Seeing a points-per-game margin of just 0.033 (2005-2014), 0.337 (2012-2014), and 0.733 (2014) between the opening and the closing line might seem minuscule, but when one considers those differences by percentage, the numbers take on more obvious significance: The ten-year average (2005-2014) shows that the absolute value of the closing line’s points-per-game difference (compared to the actual results) was just 2.71% greater than that of the opening line. For the past three seasons (2012-2014), that closing line figure was, on average, 26.35% greater than that of the opening line. That same closing line figure for just the 2014 season jumps to 70.89% higher than that of the opening line. In sum, the more efficient market used the opening line; the more inefficient market used the closing line, and the difference between the two increased over time.

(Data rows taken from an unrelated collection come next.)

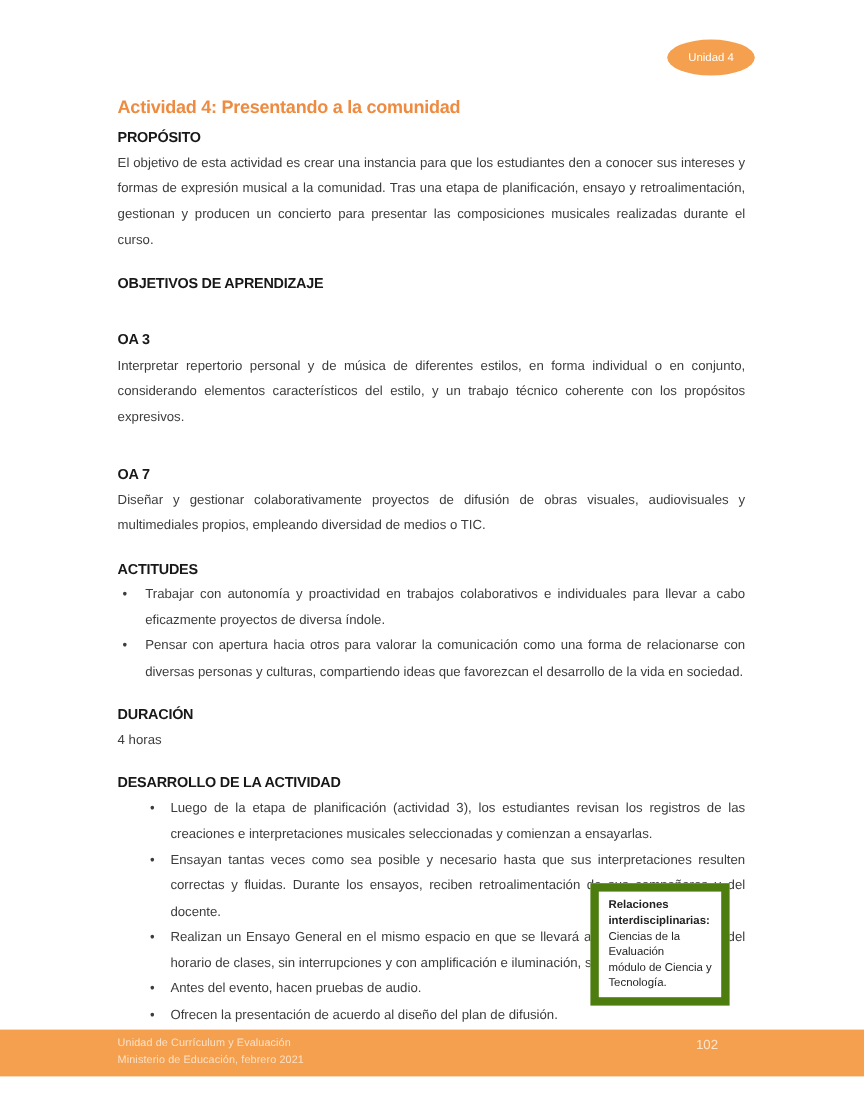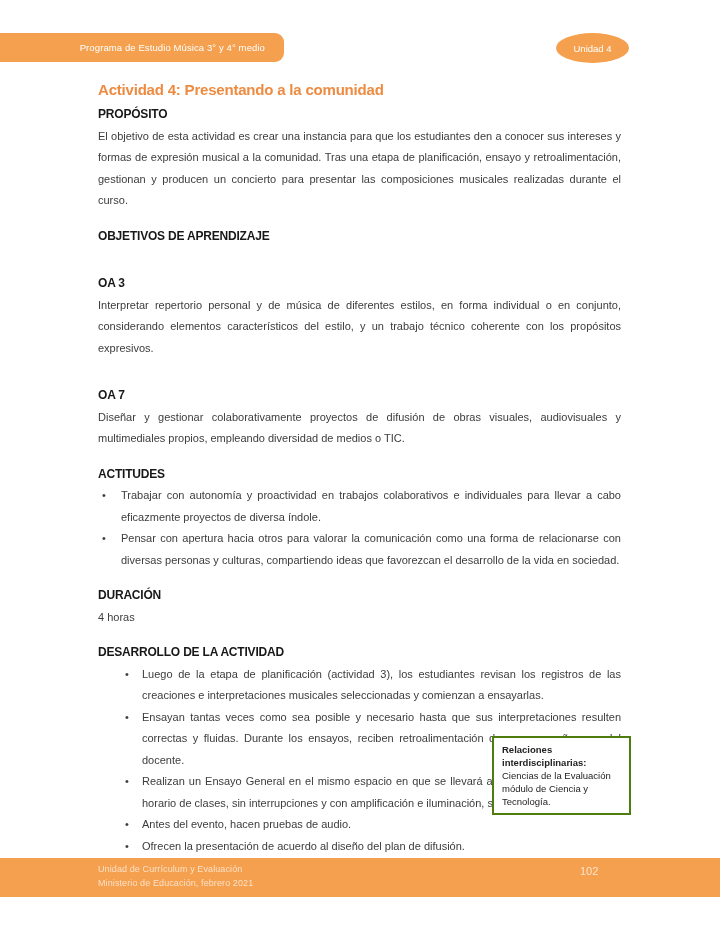--- a/index.html
+++ b/index.html
@@ -83,9 +83,6 @@
 
 <div class="page">
 
-  <div class="program-badge">
-    <span>Programa de Estudio Música 3° y 4° medio</span>
-  </div>
 
   <div class="unit-badge">
     <span>Unidad 4</span>

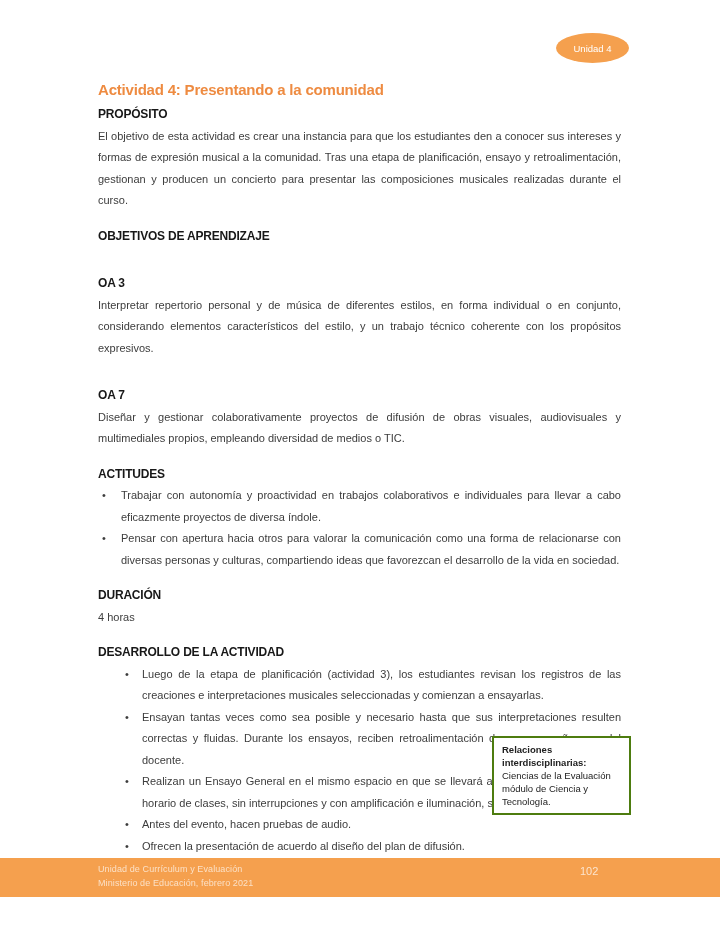--- a/index.html
+++ b/index.html
@@ -56,8 +56,8 @@
 
   
   .interdisciplinary-box {
-    position:absolute; left:492px; top:736px; width:139px; min-height:64px;
-    border:2px solid #4d7c0f; background:#ffffff;
+    position:absolute; left:492px; top:736px; width:116px; min-height:64px;
+    border:7px solid #4d7c0f; background:#ffffff;
     padding:5px 6px 5px 8px;
     font-size:9.5px; line-height:13px; color:#222222;
   }

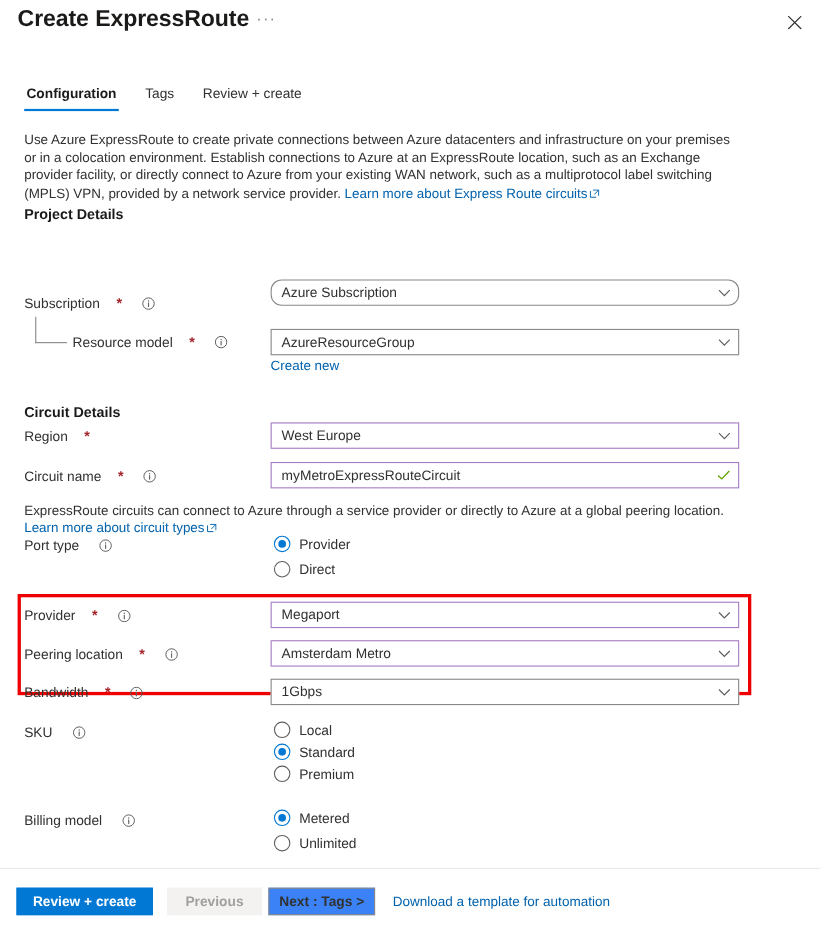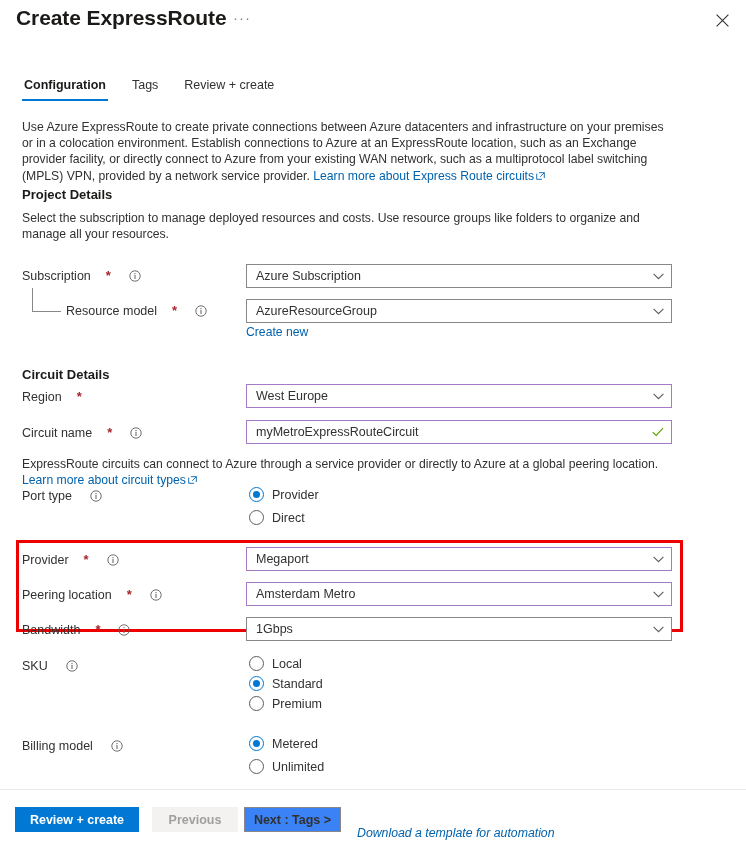--- a/index.html
+++ b/index.html
@@ -337,7 +337,6 @@
         </svg></span></div>
 
   <div class="section-title" style="top:77px;">Project Details</div>
-  <div class="helper" style="top:100px;">Select the subscription to manage deployed resources and costs. Use resource groups like folders to organize and manage all your resources.</div>
 
   <div class="row-label" style="top:159px;">
     <span>Subscription</span>

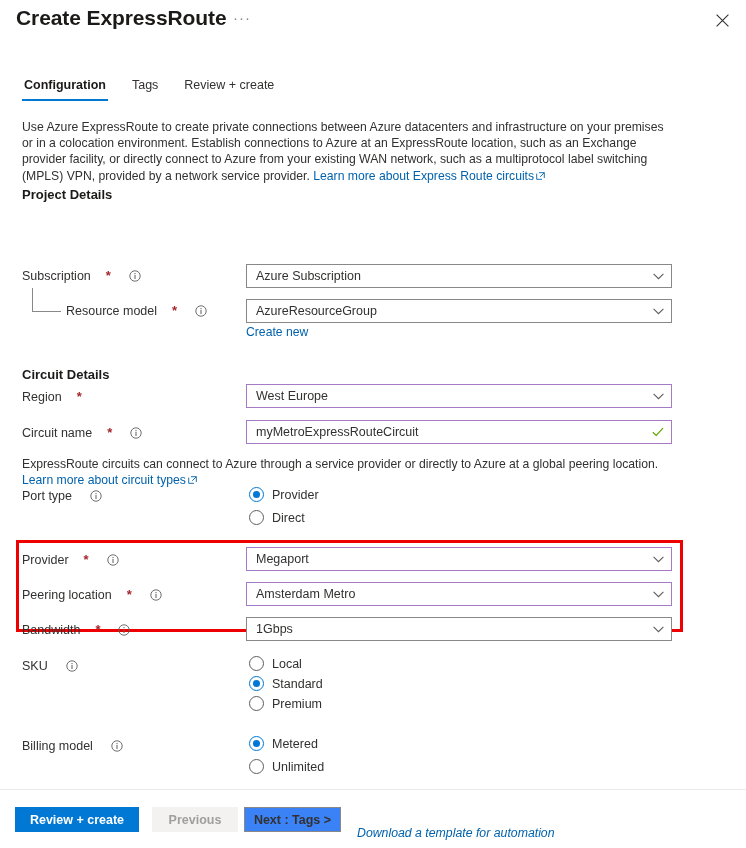--- a/index.html
+++ b/index.html
@@ -349,7 +349,7 @@
         </svg>
       </span>
   </div>
-  <div class="field" style="top:154px;">
+  <div class="field" style="top:144px;border-radius:10px;">
     <span class="value">Azure Subscription</span>
     <span class="chev">
         <svg width="11" height="7" viewBox="0 0 11 7">

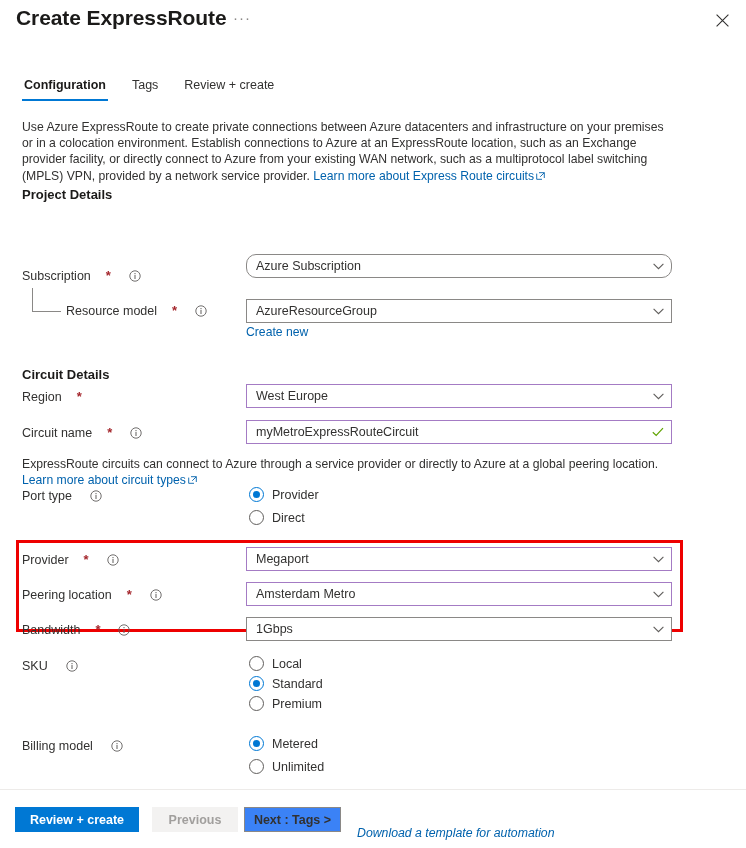--- a/index.html
+++ b/index.html
@@ -304,9 +304,8 @@
   .footer-link {
     position: absolute;
     left: 357px;
-    top: 36px;
+    top: 23px;
     font-size: 12.3px;
-    font-style: italic;
   }
 </style>
 </head>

DEBUNKING THE MYTH OF THE “SHARP” OPENING LINE
So often, sports bettors lament over not “getting the best of the number” because they missed out on betting the opening point spread. There are some that even go so far as to boast about how many points away from the closing line their wager was. Now that it is understood that the closing line offers the more inefficient market, the sports bettor should be looking to buy into a market where the prices are least likely to resemble the true value of the wager; that market is offered by the closing betting line. The truly sharp bettor can capitalize on these poorly-priced point spreads, thereby finding value that may not have been there on the opening line.
CAPITALIZING ON THE CLOSING LINE’S INEFFICIENT MARKET
Studying our Formula betting recommendations (i.e. those wager recommendations that are made algorithmically) over the past three seasons (2012-2014) reveals that the results for our Formula games were different 5.92% of the time, depending on whether one bet on the opening or the closing betting line. Our 5.92% difference is higher than the results of all college football games in that three-year period- 5.45%. In 77.78% of our Formula games where there was a different betting outcome depending on the opening or the closing line, we experienced a favorable betting outcome* because, by design, we waited until as close to kickoff (the closing line) as possible to place and recommend our wagers.
Once it is understood that sports bettors should want to capitalize on inefficient betting markets, the next task is to find the inefficient market. Based on 10 years of college football betting data, for the contests whose betting outcomes were different depending on the opening or the closing betting line, the more inefficient market was the closing line. What is more, the evidence suggests that the closing betting line continues to grow in its inefficiency, especially relative to the opening line. Equipped with this knowledge and assuming these trends continue, the (college football) sports bettor looking for value is more likely to find it by utilizing the point spreads offered closer to game time (i.e. point spreads that are as close as possible to the closing betting line).
*A “favorable betting outcome” means that what was a loss on the opening line was either a “push” or a win on the closing line, or what was a push on the opening line was a win on the closing line.